Делагарди и в самом деле не задержался ни на дворе у князя Скопина, выйдя из-за стола, как только просидел приличное время, ни в Москве. Вечером того же дня вместе с офицерами, которые тоже отобедали в гостях у родительницы князя, только не за большим столом, он покинул столицу и поспешил к Можайску, где уже собиралось войско.

[1] Самозванец (шведск.)

* * *

Калужский царёк любил одну лишь охоту на зайцев.
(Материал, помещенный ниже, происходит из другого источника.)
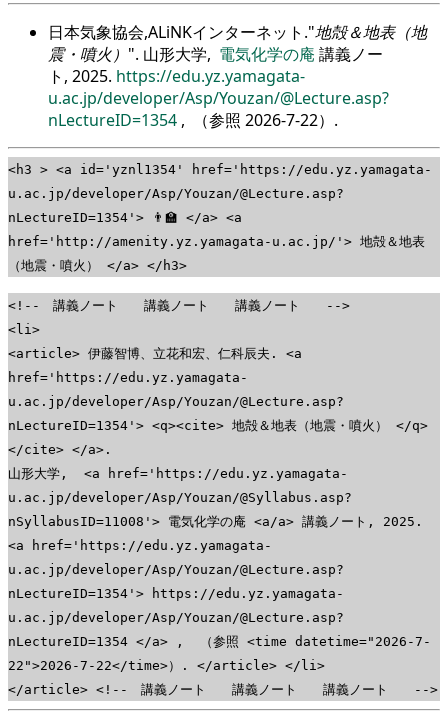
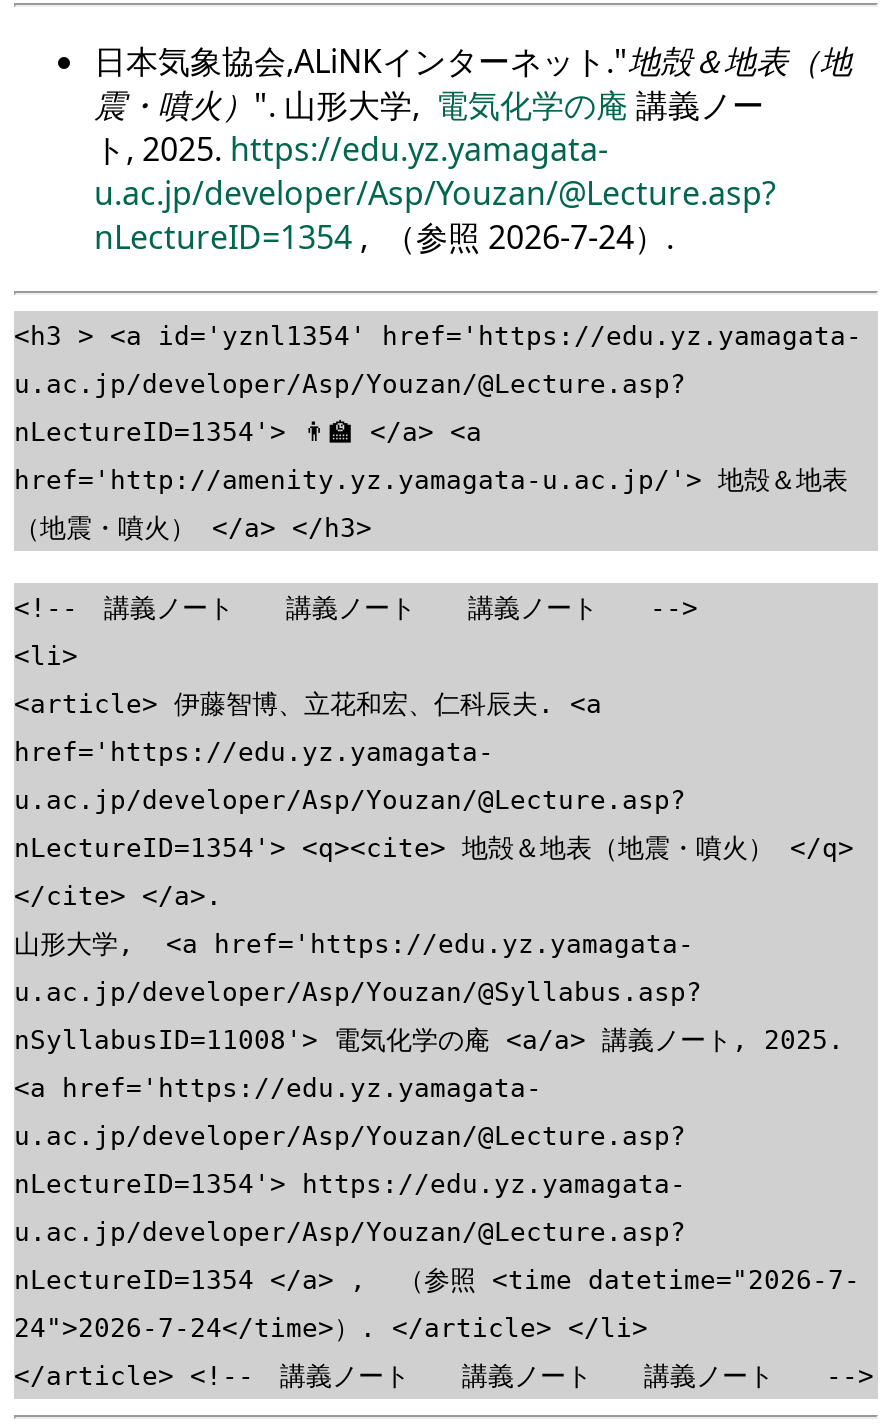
- nLectureID=1354, （参照2026-7-22）.
+ nLectureID=1354, （参照2026-7-24）.

- 22">2026-7-22</time>）. </article> </li>
+ 24">2026-7-24</time>）. </article> </li>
Поднимать не то что медведя, а даже благородного оленя или могучего сохатого он не хотел — попросту боялся, ведь в такой охоте и убить могут. Зверь-то опасный. Хуже только кабаны — с этими он никогда не имел дела и начинать не спешил, хотя многие из его бояр частенько ездили охотиться на этих могучих и, главное, непредсказуемых зверей. А вот зайцы — другое дело. Можно и удаль показать, меткость опять же, умение в седле держаться, и опасности нет никакой. Разве что с седла свалишься да шею свернёшь. Но оно ведь и со своего крыльца так упасть можно. Как ни боязлив был царёк, а в седле держался не хуже казаков и поляков, да и из лука стрелять был горазд прямо как татарин или природный русский дворянин.